Pero algo también me decía que, antes de que pudiera atacar, el hombre enmascarado ya habría hecho lo que fuera que hubiera planeado para él.
Íbamos a empezar de cero…
Con nada más que nuestros pasaportes.
Mi mano rodeó lentamente mi vientre y me descubrí susurrando promesas, ignorando el hecho de que nuestro futuro iba a ser difícil.
Unos treinta minutos después de despegar, me sentí lo bastante cómoda como para cerrar los ojos.
Y cuando lo hice, los recuerdos llegaron.
Matt no siempre había sido un monstruo.
Al principio, hacía unos dos años, era encantador.
Me deseaba tanto que muchas veces sentía que sus ojos me consumían.
No solo estaba atento a mis sentimientos, sino que estaba siempre a mi disposición.
Recordaba hasta el más mínimo detalle sobre mí, incluso el hecho de que odiaba las discusiones a gritos.
Me decía que yo era especial.
Que estaba a salvo con él.
Le creí.
Y bajé la guardia.
El cambio fue lo bastante lento como para que mi cerebro me advirtiera, pero yo estaba demasiado enamorada.
Dejó de gustarle que saliera sola y empezó a insistir en llevarme él mismo a cualquier lugar al que necesitara ir.
Cuando comenzó a interesarse por la política, se volvió más ocupado y contrató seguridad “por mi seguridad”.
Después vino la petición de que dejara mi trabajo porque ser la esposa de un político era demasiado exigente.
El primer día que me abofeteó fue el día que fui a arreglar mis cuentas con mi jefe por la tarde, el único momento en que podía salir a escondidas sin que él estuviera encima de mí.
Viví para lamentarlo.
Porque aquello lo cambió todo.
Era como si le gustara verme acobardarme de miedo y obedecerlo, así que comenzó a hacerlo cada vez con más frecuencia.
Si no lo obedecía, si lo sorprendía o hacía algo que él no quería que hiciera…
Después susurraba disculpas mientras me follaba.
A veces lloraba y se arrodillaba frente a mí, suplicándome y llenándome de regalos.
Incluso juraba que lo hacía porque me amaba demasiado.
Para cuando comprendí que estaba atrapada, la casa que habíamos construido con amor se había convertido en mi prisión.
El avión dio un violento bandazo y me desperté sobresaltada.
Y la escena que encontré al abrir los ojos me heló la sangre.
La cabina estaba llena de gritos.
Las luces parpadeaban mientras el piloto intentaba recuperar el control y mantener la calma.
¿Turbulencia?
Me aferré a mi asiento mientras el avión volvía a sacudirse.
No…
Esto era más que una simple turbulencia.
Lo comprendí cuando el avión se inclinó bruscamente y sentí que el corazón se me hundía.
¿Íbamos a morir?
Una mujer sollozaba en algún lugar detrás de mí mientras escuchaba a un niño gritar.
El hombre que estaba sentado delante de mí comenzó a rezar.
Miré por la ventana y un grito escapó de mis labios.
Una masa turbulenta de nubes oscuras había reemplazado el cielo despejado de antes, mientras violentas ráfagas de viento azotaban el avión.
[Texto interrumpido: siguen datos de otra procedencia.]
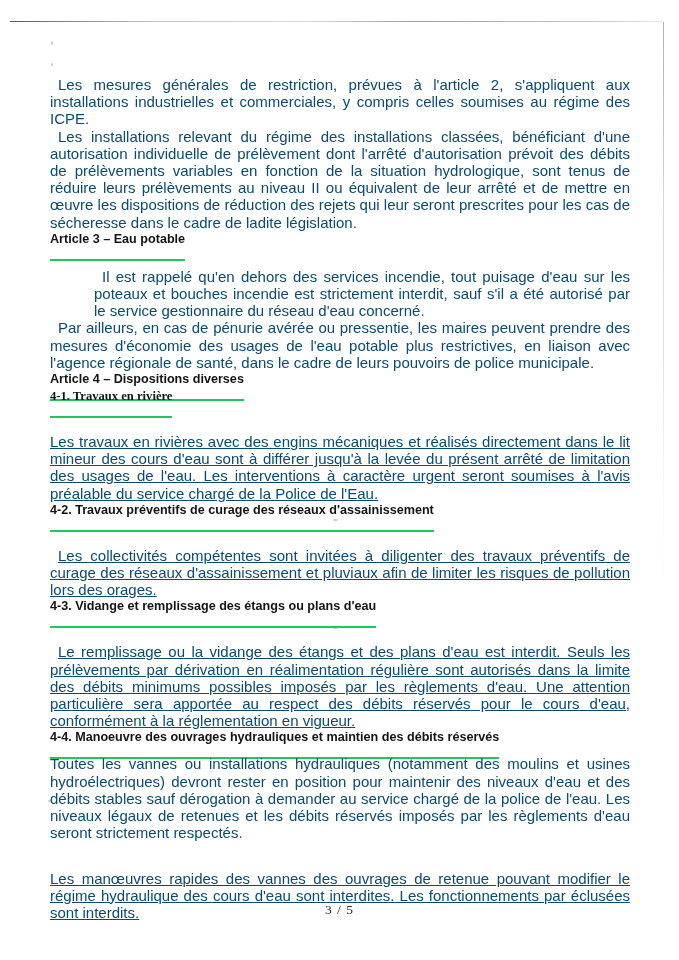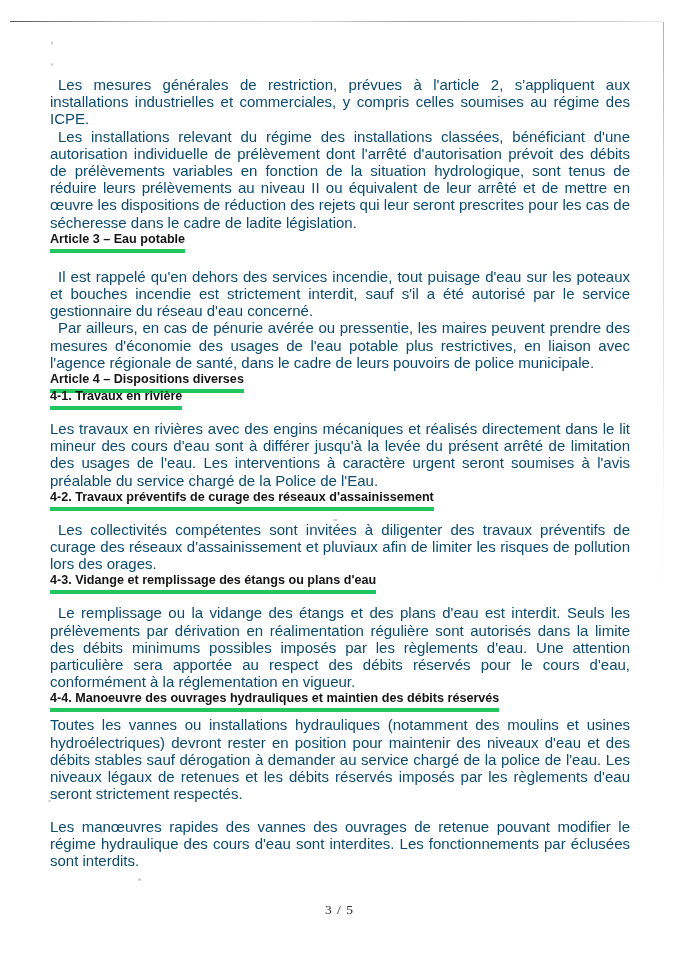--- a/index.html
+++ b/index.html
@@ -87,8 +87,8 @@
     color: #141414;
   }
   h2.heading .u, h3.heading .u {
-    border-bottom: 4px solid #22c55e;
-    padding-bottom: 3px;
+    border-bottom: 2px solid #22c55e;
+    padding-bottom: 13px;
     margin-top: 36px;
   }
   .gap-head-before { margin-top: 22px; }

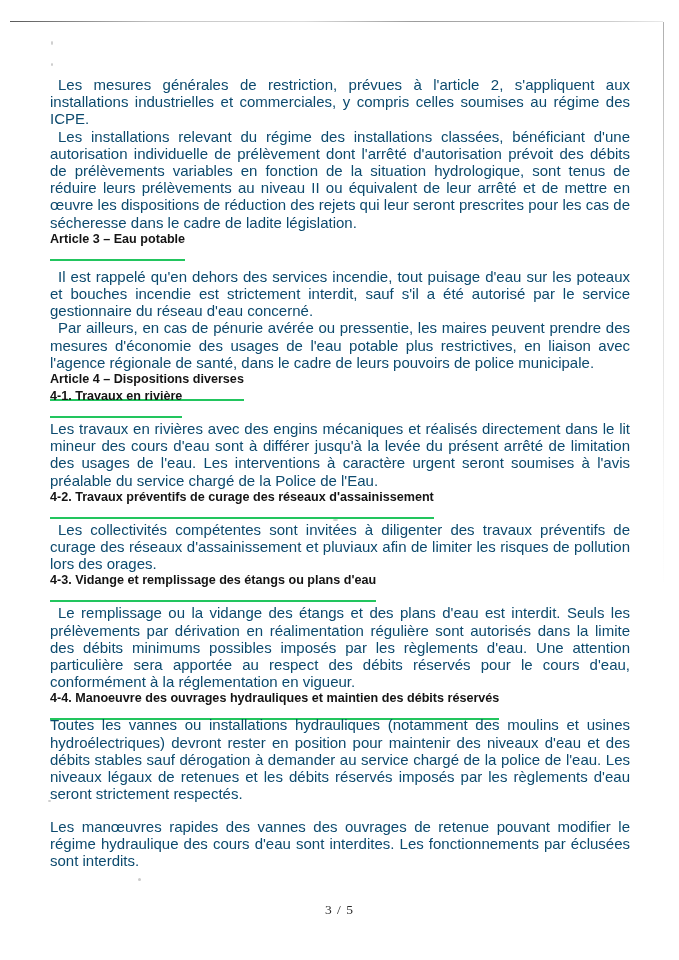--- a/index.html
+++ b/index.html
@@ -92,7 +92,7 @@
     margin-top: 36px;
   }
   .gap-head-before { margin-top: 22px; }
-  .gap-head-after  { margin-top: 20px; }
+  .gap-head-after  { margin-top: 20px; margin-left: 44px; }
   .gap-sub-before  { margin-top: 18px; }
   .gap-sub-after   { margin-top: 15px; }
 

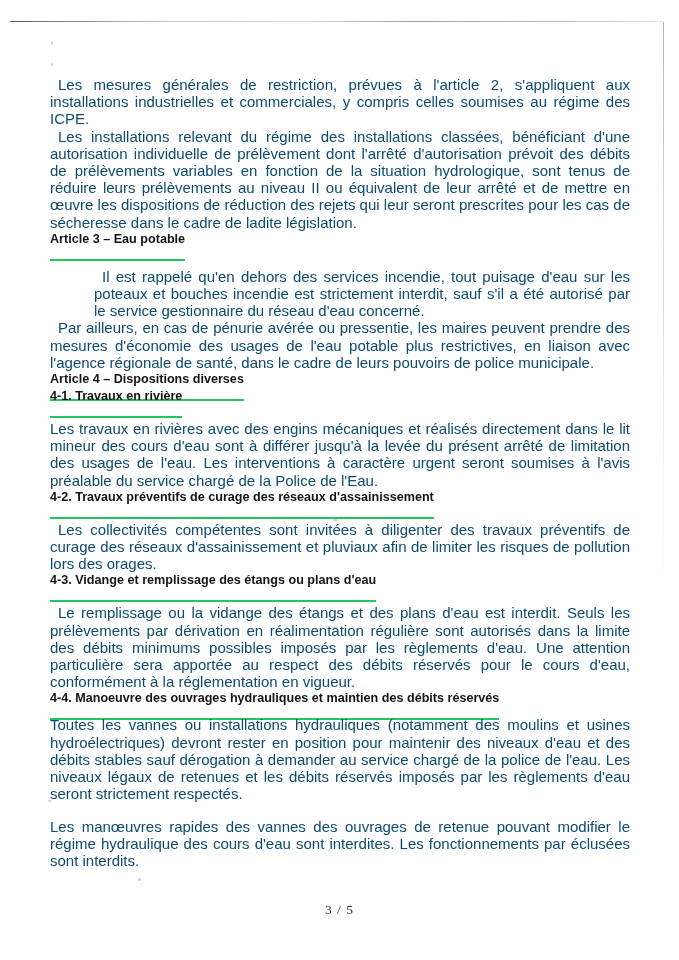--- a/index.html
+++ b/index.html
@@ -93,7 +93,7 @@
   }
   .gap-head-before { margin-top: 22px; }
   .gap-head-after  { margin-top: 20px; margin-left: 44px; }
-  .gap-sub-before  { margin-top: 18px; }
+  .gap-sub-before  { margin-top: 18px; font-family: Liberation Serif, serif; }
   .gap-sub-after   { margin-top: 15px; }
 
   .footer {

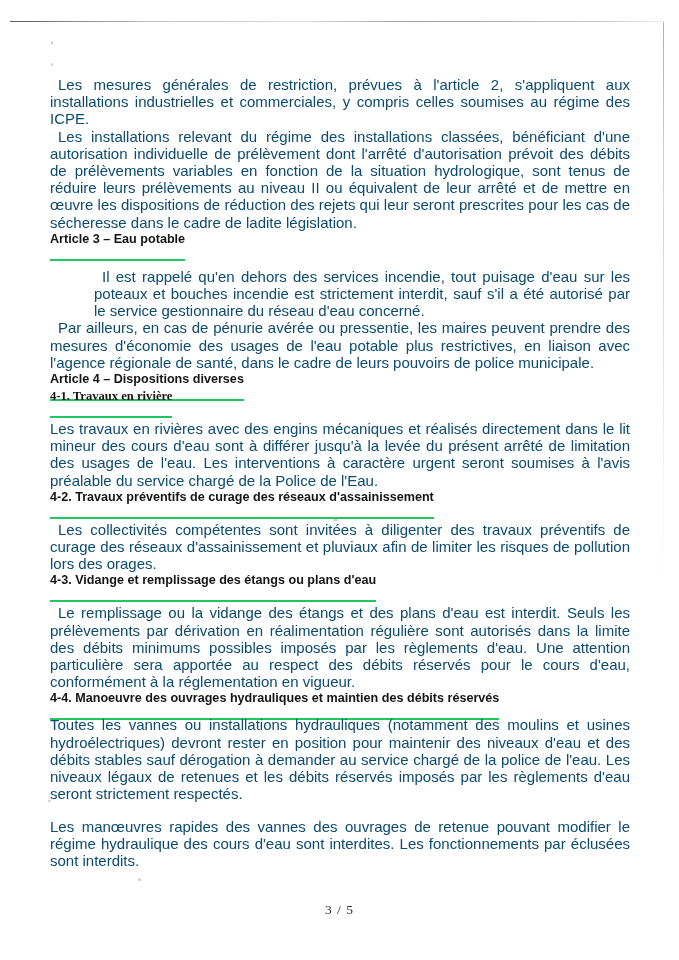--- a/index.html
+++ b/index.html
@@ -94,7 +94,7 @@
   .gap-head-before { margin-top: 22px; }
   .gap-head-after  { margin-top: 20px; margin-left: 44px; }
   .gap-sub-before  { margin-top: 18px; font-family: Liberation Serif, serif; }
-  .gap-sub-after   { margin-top: 15px; }
+  .gap-sub-after   { margin-top: 28px; text-decoration: underline; }
 
   .footer {
     position: absolute;

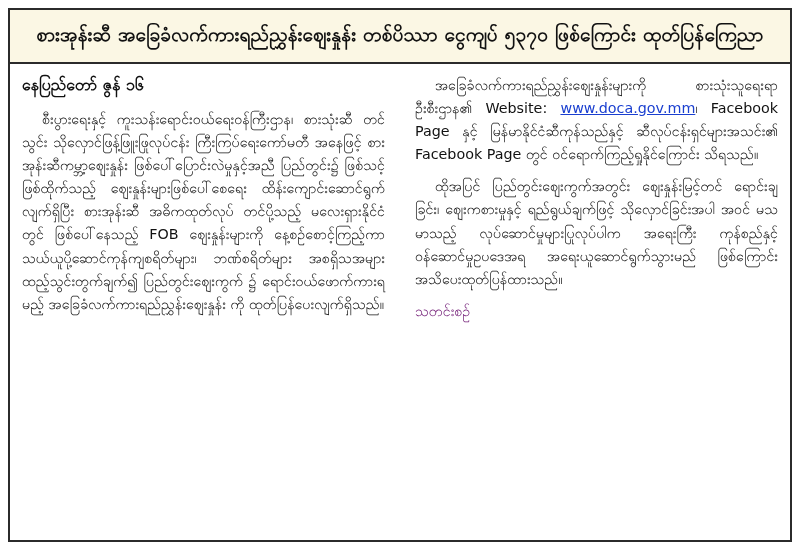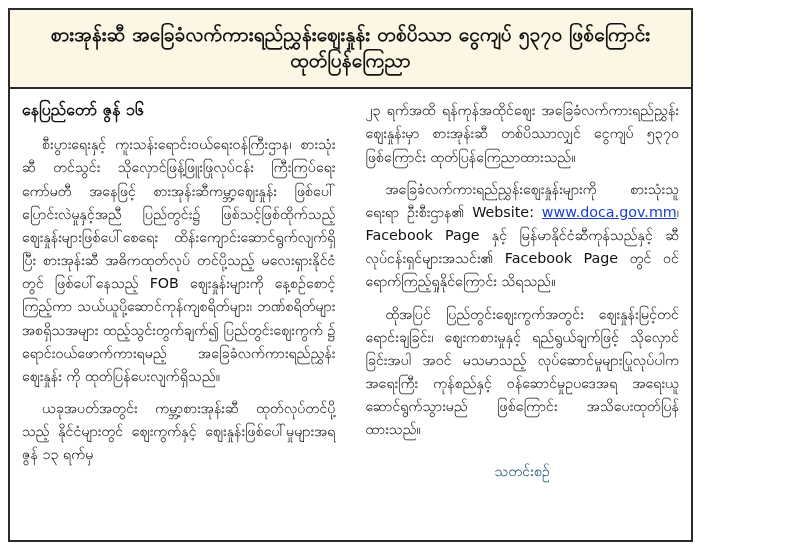--- a/index.html
+++ b/index.html
@@ -22,7 +22,7 @@
     position: absolute;
     left: 8px;
     top: 8px;
-    width: 685px;
+    width: 784px;
     height: 534px;
     box-sizing: border-box;
     border: 2px solid #2b2b2b;

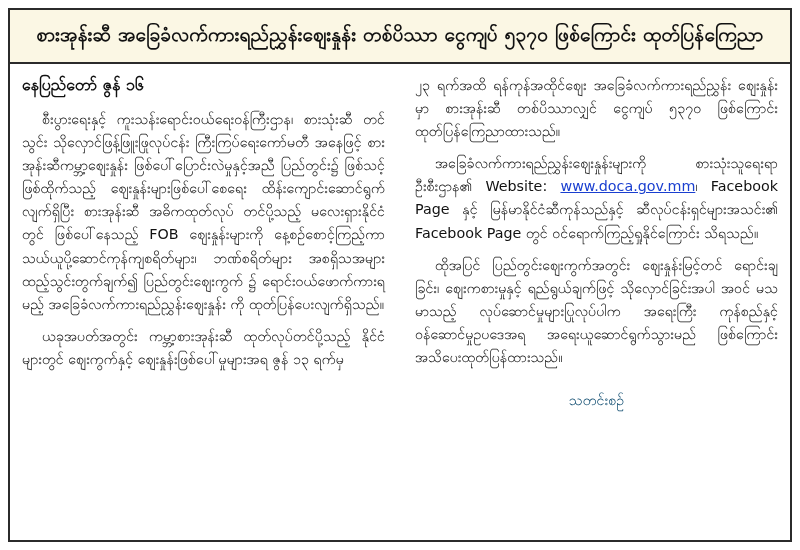--- a/index.html
+++ b/index.html
@@ -112,7 +112,6 @@
       </div>
 
       <div class="column right">
-        <p class="para no-indent">၂၃ ရက်အထိ ရန်ကုန်အထိုင်ဈေး အခြေခံလက်ကားရည်ညွှန်း ဈေးနှုန်းမှာ စားအုန်းဆီ တစ်ပိဿာလျှင် ငွေကျပ် ၅၃၇၀ ဖြစ်ကြောင်း ထုတ်ပြန်ကြေညာထားသည်။</p>
         <p class="para"><span>အခြေခံလက်ကားရည်ညွှန်းဈေးနှုန်းများကို စားသုံးသူရေးရာ ဦးစီးဌာန၏ Website: </span><span class="link">www.doca.gov.mm</span><span>၊ Facebook Page နှင့် မြန်မာနိုင်ငံဆီကုန်သည်နှင့် ဆီလုပ်ငန်းရှင်များအသင်း၏ Facebook Page တွင် ဝင်ရောက်ကြည့်ရှုနိုင်ကြောင်း သိရသည်။</span></p>
         <p class="para">ထိုအပြင် ပြည်တွင်းဈေးကွက်အတွင်း ဈေးနှုန်းမြင့်တင် ရောင်းချခြင်း၊ ဈေးကစားမှုနှင့် ရည်ရွယ်ချက်ဖြင့် သိုလှောင်ခြင်းအပါ အဝင် မသမာသည့် လုပ်ဆောင်မှုများပြုလုပ်ပါက အရေးကြီး ကုန်စည်နှင့် ဝန်ဆောင်မှုဥပဒေအရ အရေးယူဆောင်ရွက်သွားမည် ဖြစ်ကြောင်း အသိပေးထုတ်ပြန်ထားသည်။</p>
         <div class="signoff">သတင်းစဉ်</div>

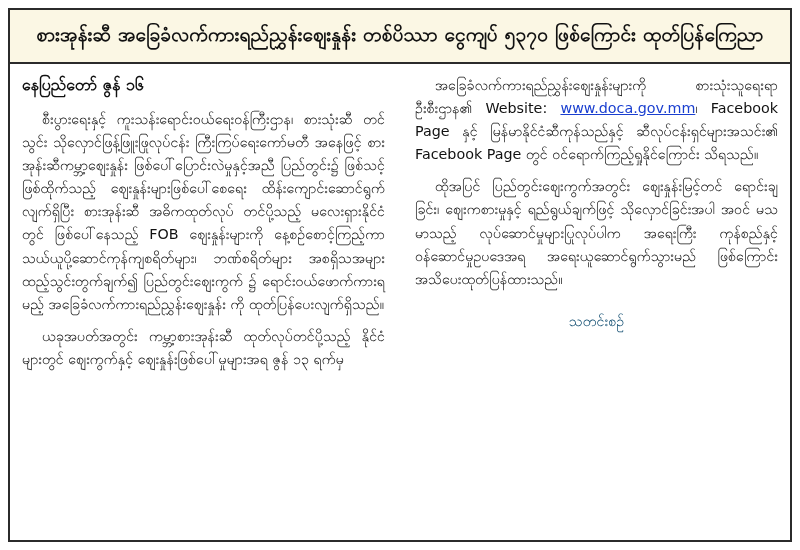--- a/index.html
+++ b/index.html
@@ -86,10 +86,10 @@
     text-decoration: underline;
   }
   .signoff {
-    margin-top: 12px;
+    margin-top: 2px;
     font-size: 14.3px;
-    color: #0c4a6e;
-    text-align: center;
+    color: #701a75;
+    text-align: left;
     font-weight: normal;
   }
 </style>

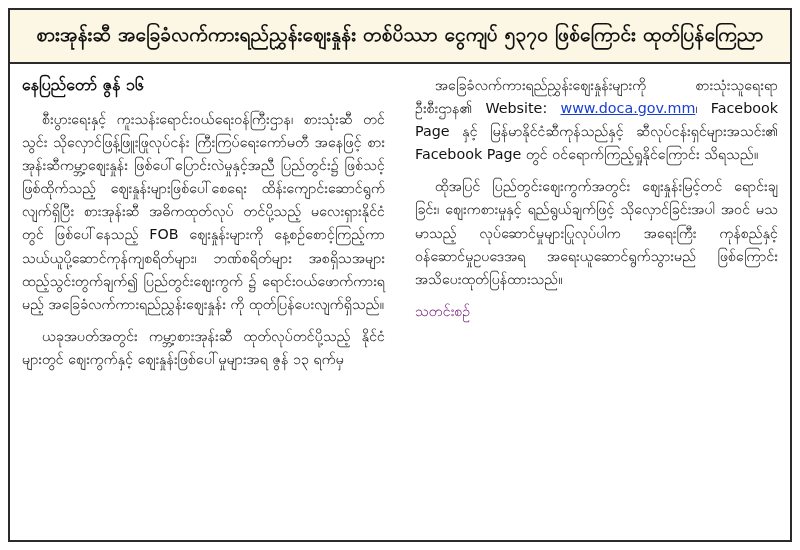--- a/index.html
+++ b/index.html
@@ -108,7 +108,6 @@
       <div class="column left">
         <div class="dateline">နေပြည်တော် ဇွန် ၁၆</div>
         <p class="para">စီးပွားရေးနှင့် ကူးသန်းရောင်းဝယ်ရေးဝန်ကြီးဌာန၊ စားသုံးဆီ တင်သွင်း သိုလှောင်ဖြန့်ဖြူးဖြုလုပ်ငန်း ကြီးကြပ်ရေးကော်မတီ အနေဖြင့် စားအုန်းဆီကမ္ဘာ့ဈေးနှုန်း ဖြစ်ပေါ်ပြောင်းလဲမှုနှင့်အညီ ပြည်တွင်း၌ ဖြစ်သင့်ဖြစ်ထိုက်သည့် ဈေးနှုန်းများဖြစ်ပေါ်စေရေး ထိန်းကျောင်းဆောင်ရွက်လျက်ရှိပြီး စားအုန်းဆီ အဓိကထုတ်လုပ် တင်ပို့သည့် မလေးရှားနိုင်ငံတွင် ဖြစ်ပေါ်နေသည့် FOB ဈေးနှုန်းများကို နေ့စဉ်စောင့်ကြည့်ကာ သယ်ယူပို့ဆောင်ကုန်ကျစရိတ်များ၊ ဘဏ်စရိတ်များ အစရှိသအများ ထည့်သွင်းတွက်ချက်၍ ပြည်တွင်းဈေးကွက် ၌ ရောင်းဝယ်ဖောက်ကားရမည့် အခြေခံလက်ကားရည်ညွှန်းဈေးနှုန်း ကို ထုတ်ပြန်ပေးလျက်ရှိသည်။</p>
-        <p class="para">ယခုအပတ်အတွင်း ကမ္ဘာ့စားအုန်းဆီ ထုတ်လုပ်တင်ပို့သည့် နိုင်ငံများတွင် ဈေးကွက်နှင့် ဈေးနှုန်းဖြစ်ပေါ်မှုများအရ ဇွန် ၁၃ ရက်မှ</p>
       </div>
 
       <div class="column right">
La nieve golpeaba con tanta fuerza que borraba por completo el horizonte.
El avión volvió a caer, esta vez con mayor violencia.
El ala que veía por mi ventana tembló.
Escuché un grito.
Llevé una mano temblorosa hasta mi vientre y me encorvé mientras el avión chillaba a nuestro alrededor.
¡Dios mío!
—Por favor —susurré—. Por favor.
Un grito escapó de mis labios cuando el avión pareció perder completamente el control y comenzó a caer a una velocidad aterradora.
Si era posible, mis gritos se hicieron aún más fuertes cuando el otro lado del avión se desplomó.
Escuché el impacto…
No tardó en llegar el golpe de la cabeza, arrastrándonos con él.
Y, de inmediato, el dolor explotó por todas partes al mismo tiempo.
Antes de que la oscuridad me envolviera por completo.